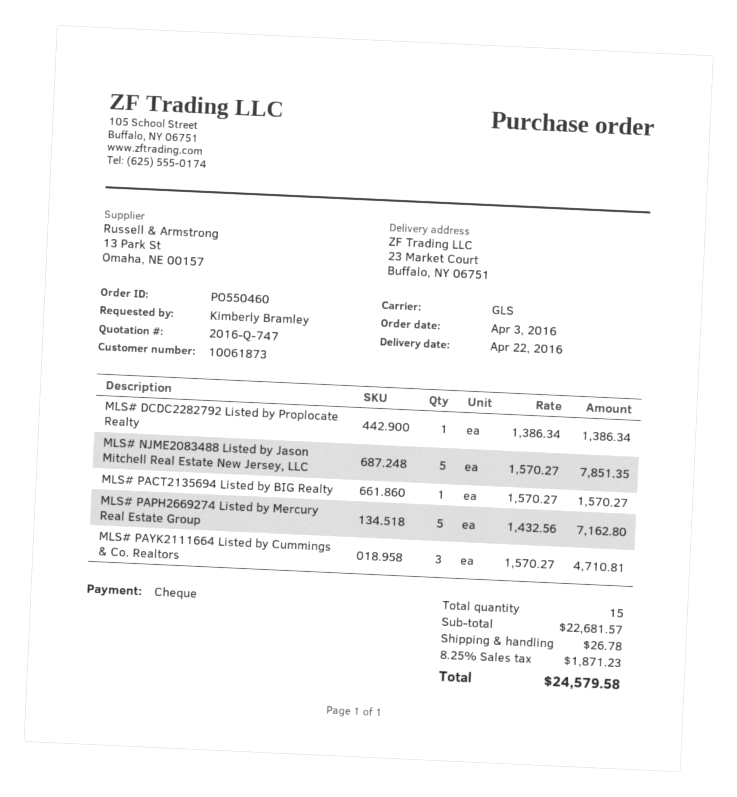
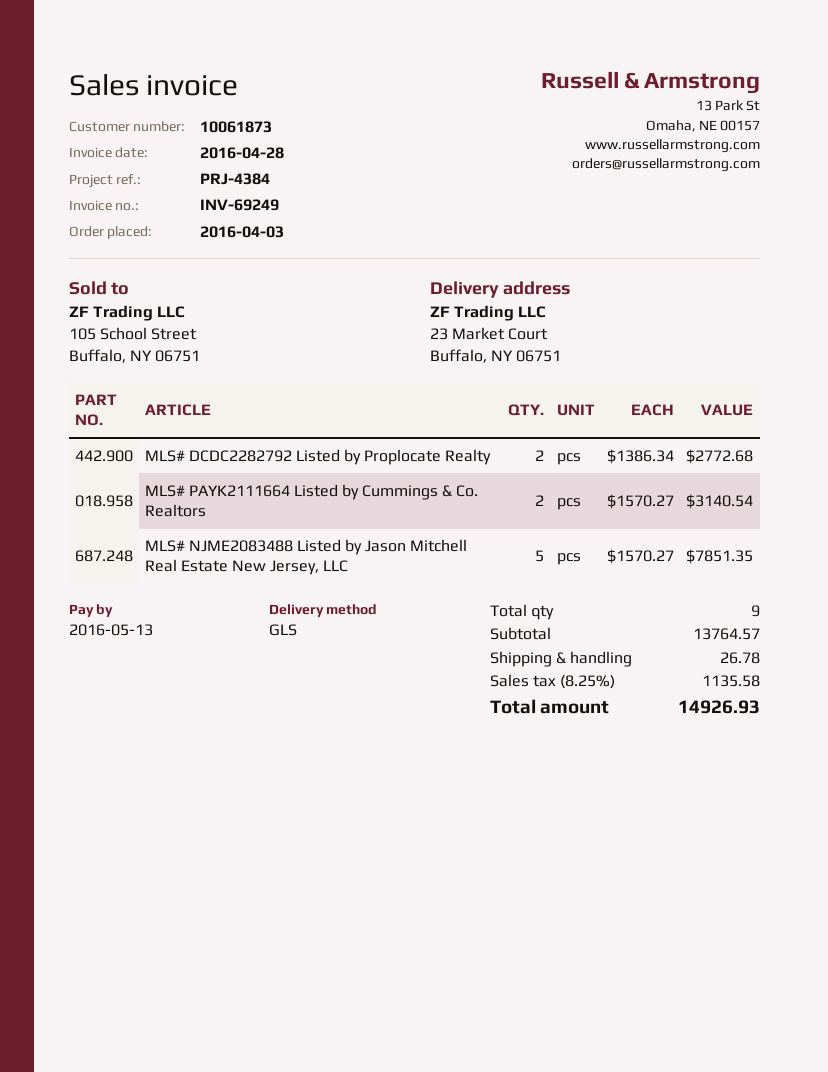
MLS# DCDC2282792 Listed by Proplocate Realty: 1 x 1386.34 = 1386.34 -> 2 x 1386.34 = 2772.68
MLS# PACT2135694 Listed by BIG Realty: 1 x 1570.27 = 1570.27 -> none
MLS# PAPH2669274 Listed by Mercury Real Estate Group: 5 x 1432.56 = 7162.80 -> none
MLS# PAYK2111664 Listed by Cummings & Co. Realtors: 3 x 1570.27 = 4710.81 -> 2 x 1570.27 = 3140.54
total quantity: 15 -> 9
subtotal: 22681.57 -> 13764.57
tax: 8.25% = 1871.23 -> 8.25% = 1135.58
total: 24579.58 -> 14926.93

· · · ·

:: EXERCISE DETAILS ::
Lines in the data containing the string "Realty" are to be counted; give that number alone.

:: COMPLETED EXERCISE ::
2